Message Brokers
Summary: An intermediary that stores messages and delivers them asynchronously from a sender to a receiver.
Sources: chapter4, chapter11
Last updated: 2026-04-18
Message brokers (also known as message queues) are a common way to achieve asynchronous message-passing.
Advantages over Direct RPC
- Improved Reliability: Acts as a buffer if the recipient is unavailable.
- Redelivery: Automatically redelivers messages to a failed process.
- Location Independence: Senders don’t need to know the IP address of the recipient.
- Fan-out: One message can be delivered to multiple recipients.

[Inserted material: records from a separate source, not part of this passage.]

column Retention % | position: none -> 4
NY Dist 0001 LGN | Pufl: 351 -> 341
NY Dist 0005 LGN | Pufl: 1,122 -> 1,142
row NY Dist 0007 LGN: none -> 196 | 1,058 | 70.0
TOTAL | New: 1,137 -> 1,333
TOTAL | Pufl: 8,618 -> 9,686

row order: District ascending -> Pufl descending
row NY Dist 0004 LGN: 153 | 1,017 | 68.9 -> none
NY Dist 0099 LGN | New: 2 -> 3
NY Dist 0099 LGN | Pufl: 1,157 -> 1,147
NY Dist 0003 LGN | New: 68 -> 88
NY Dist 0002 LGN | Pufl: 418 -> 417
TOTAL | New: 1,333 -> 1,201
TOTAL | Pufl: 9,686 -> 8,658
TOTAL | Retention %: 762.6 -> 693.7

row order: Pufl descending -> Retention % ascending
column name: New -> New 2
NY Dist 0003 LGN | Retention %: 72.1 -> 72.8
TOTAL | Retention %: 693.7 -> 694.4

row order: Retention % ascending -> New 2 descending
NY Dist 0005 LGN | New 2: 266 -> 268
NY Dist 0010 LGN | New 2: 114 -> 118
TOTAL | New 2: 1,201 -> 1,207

- Decoupling: Decouples the sender from the recipient.
Types of Message Brokers
As discussed in chapter11, there are two main approaches to message brokers:
1. AMQP/JMS-style (Traditional)
Focused on individual message delivery.
- Workflow: The broker assigns individual messages to consumers. Once a consumer acknowledges a message, it is deleted from the broker.
- Load Balancing: Multiple consumers can read from the same queue; the broker shares the work among them.
- Implementations: RabbitMQ, ActiveMQ.
2. log-based-message-brokers
Focused on high throughput and replayability.
- Workflow: The broker stores messages in an append-only append-only-log on disk. Consumers keep track of their position using an offset. Messages are not deleted after they are consumed.
- Ordering: Provides strong ordering guarantees within a partition.
- Implementations: Apache Kafka, Amazon Kinesis Streams.
Consumer Patterns
- Load Balancing: Each message is delivered to one of the consumers. Useful for expensive processing tasks.
- Fan-out: Each message is delivered to all consumers. Provided by topic subscriptions or exchange bindings.